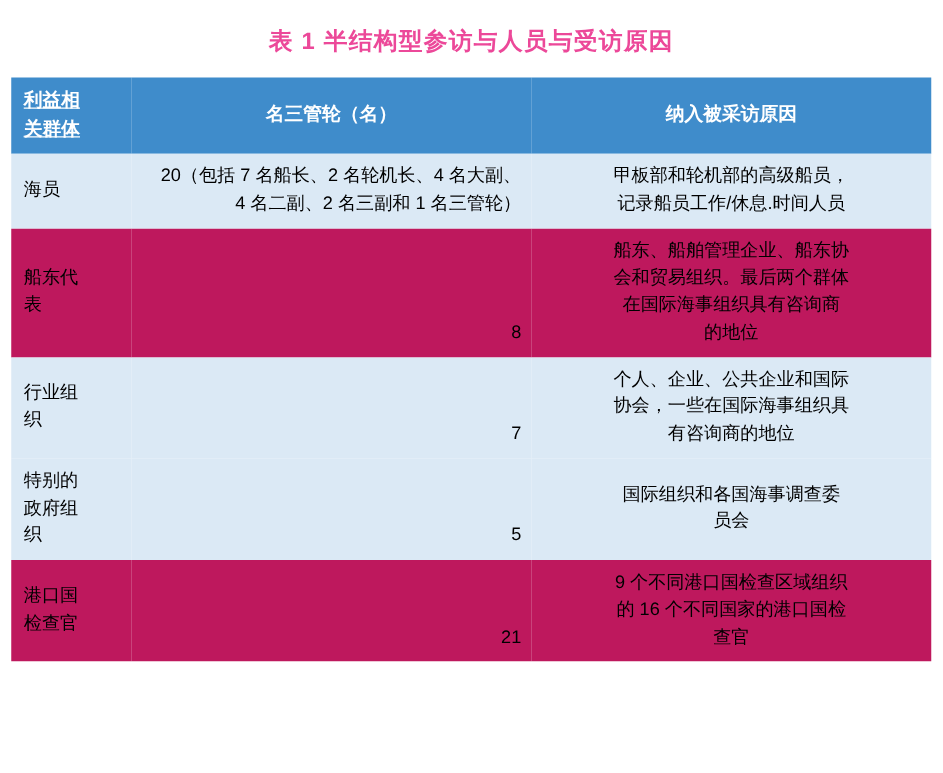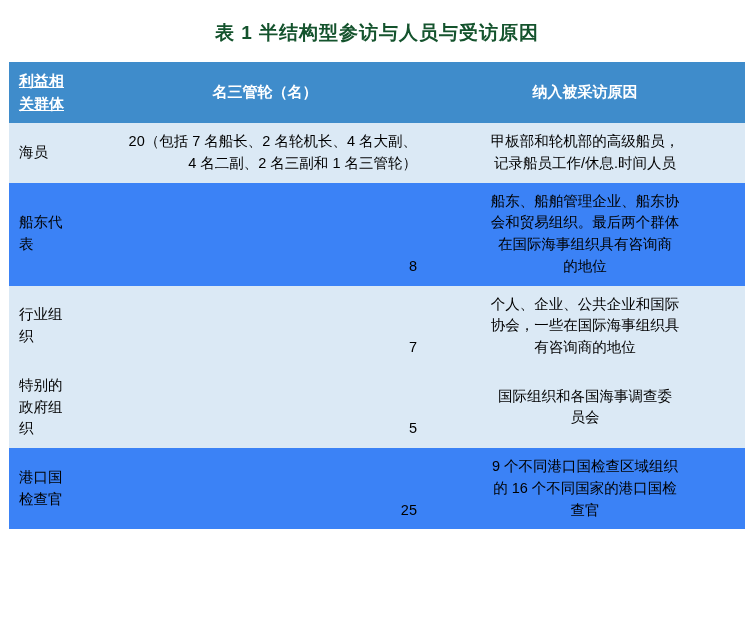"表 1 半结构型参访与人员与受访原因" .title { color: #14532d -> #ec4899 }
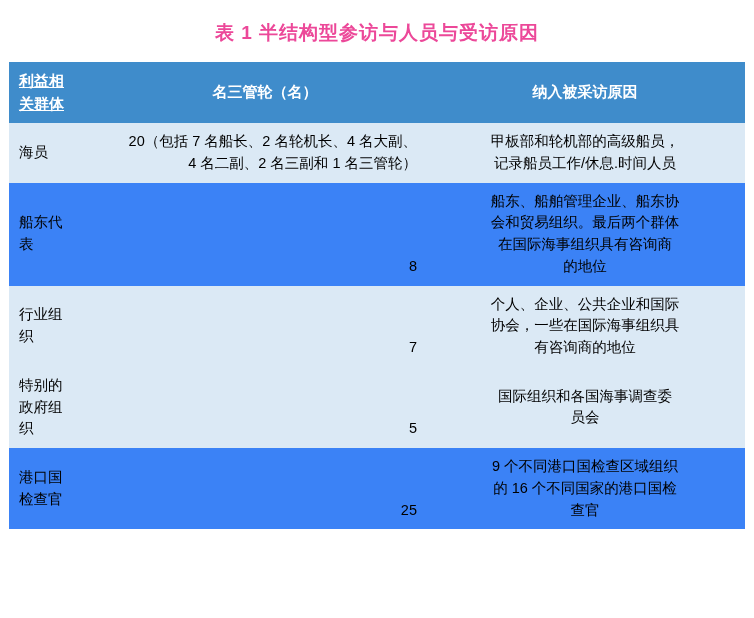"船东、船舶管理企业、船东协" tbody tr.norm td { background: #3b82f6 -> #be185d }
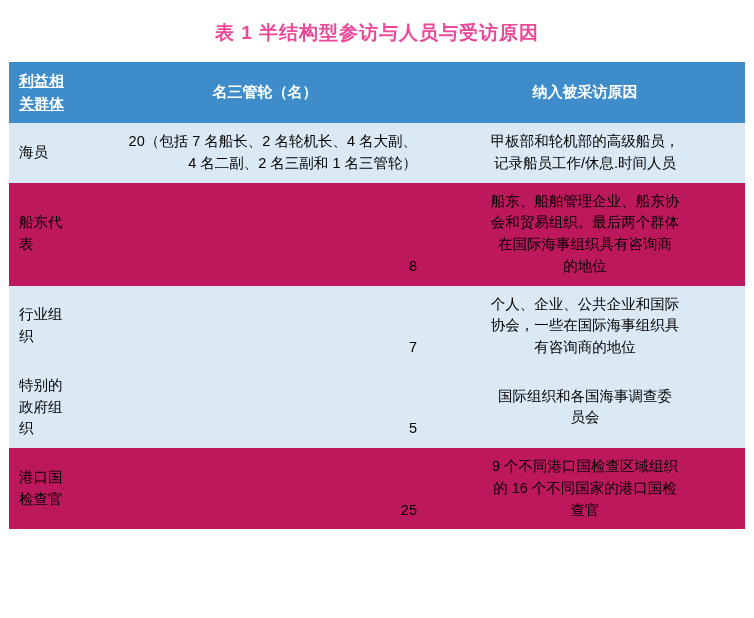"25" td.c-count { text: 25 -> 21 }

---

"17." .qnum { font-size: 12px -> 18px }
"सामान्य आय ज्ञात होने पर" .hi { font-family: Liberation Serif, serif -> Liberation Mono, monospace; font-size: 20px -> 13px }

---

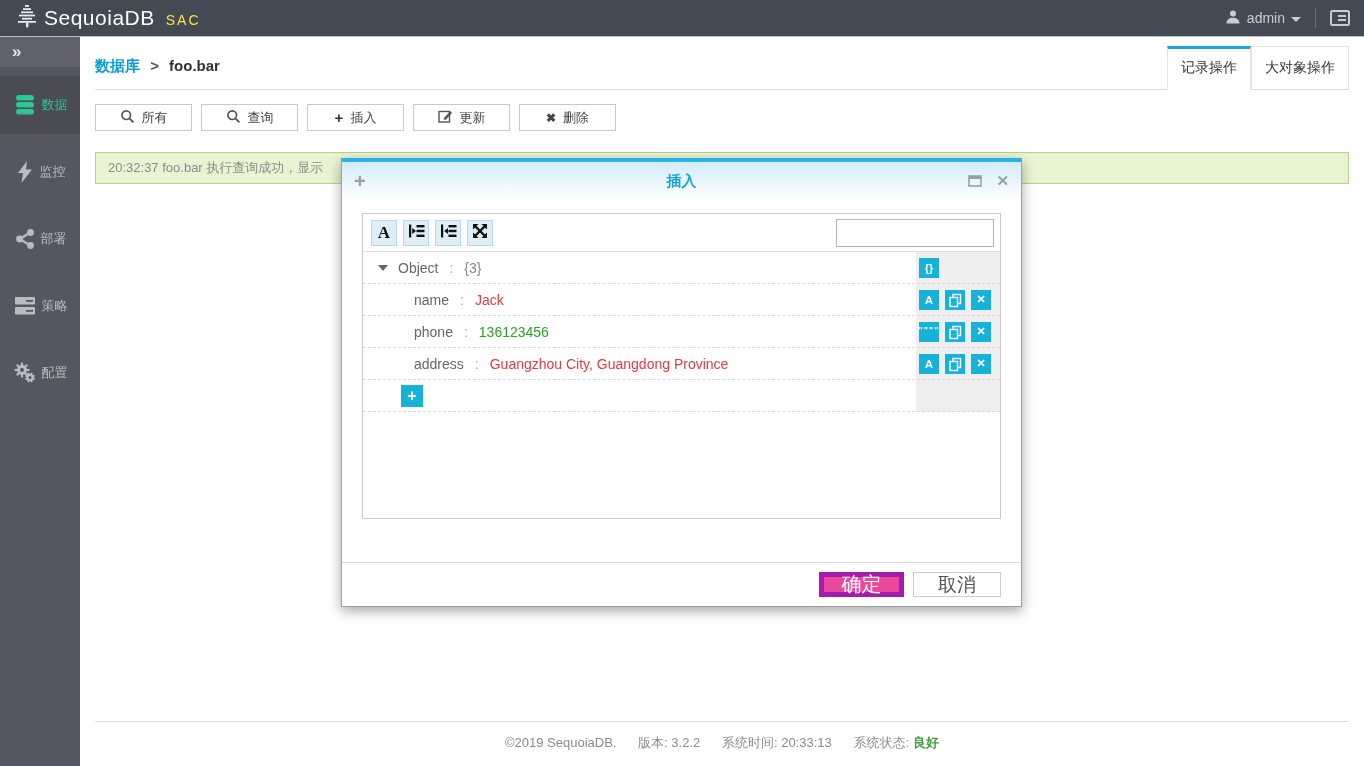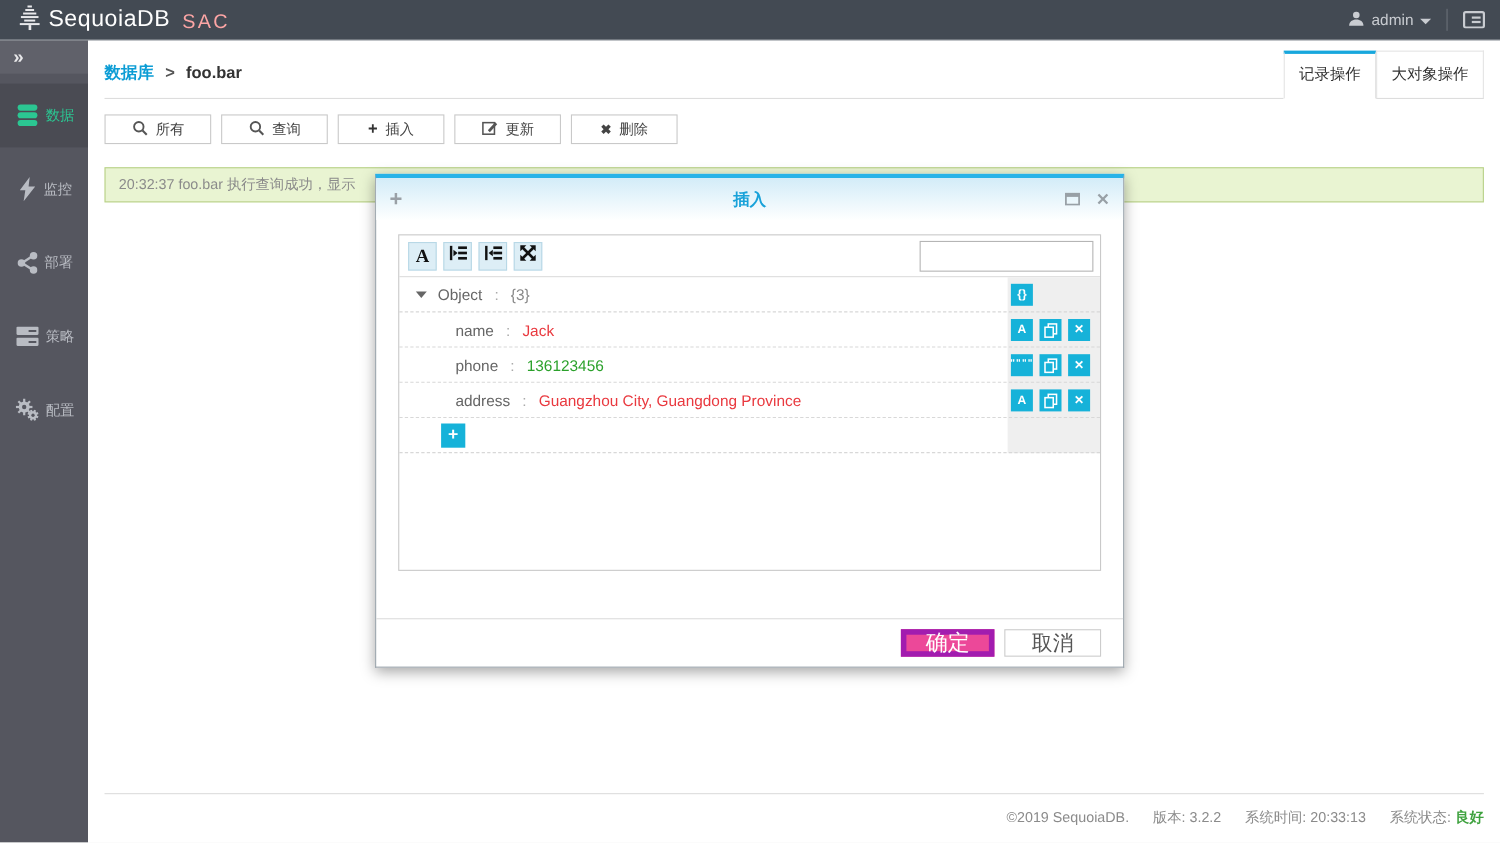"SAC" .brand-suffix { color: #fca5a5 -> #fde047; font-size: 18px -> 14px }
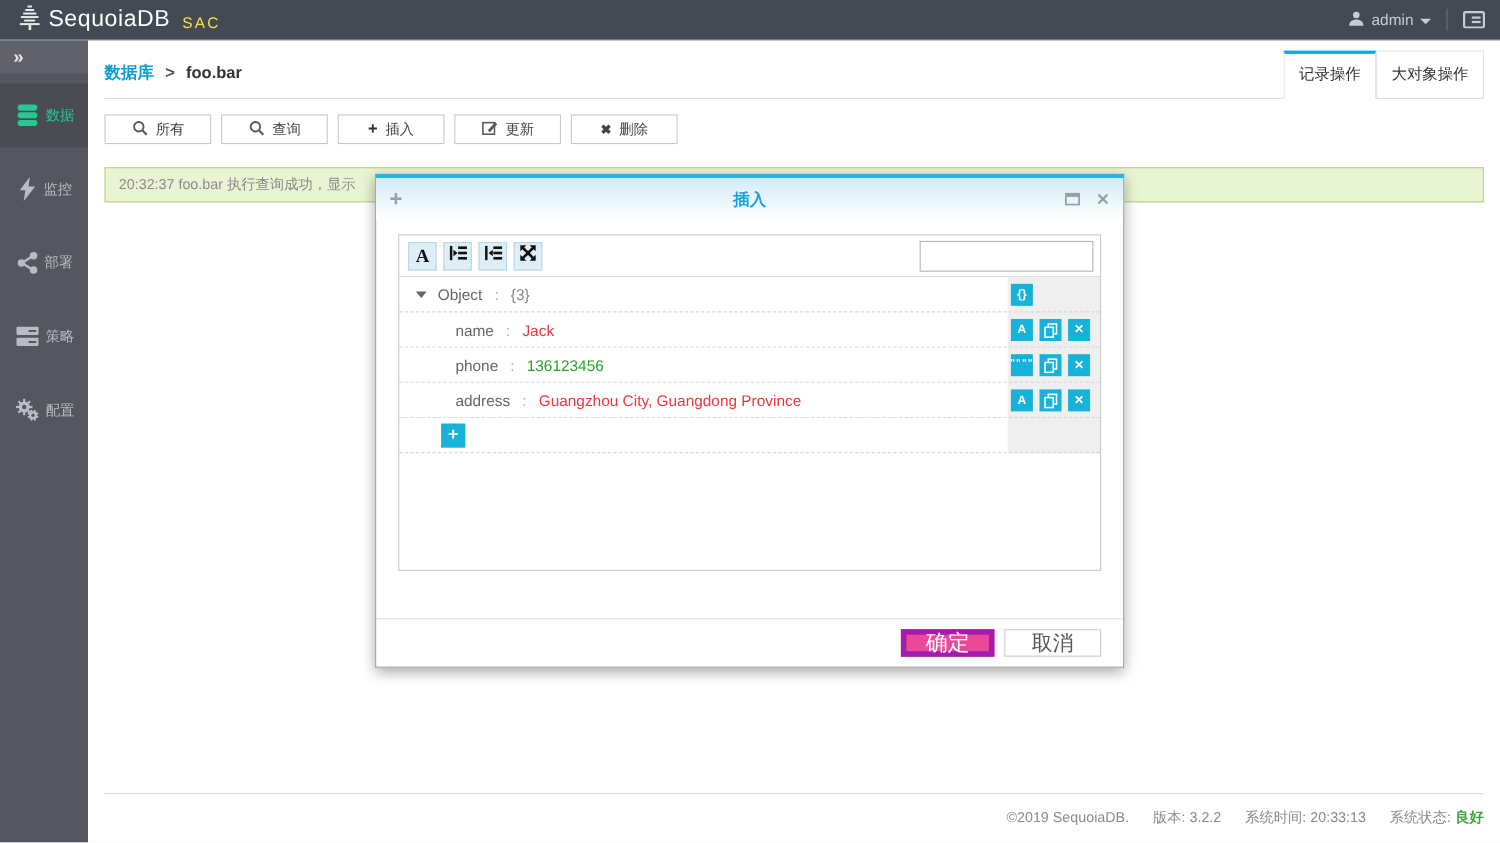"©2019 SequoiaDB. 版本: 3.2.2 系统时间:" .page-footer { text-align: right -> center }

ACTIVITY
Exact repeat of the material above: every line from the one with "tbody tr.norm td" through the one with "text: 25 ->", endpoints included, and nothing more. No pictures.

WRITTEN SOLUTION
"船东、船舶管理企业、船东协" tbody tr.norm td { background: #3b82f6 -> #be185d }
"25" td.c-count { text: 25 -> 21 }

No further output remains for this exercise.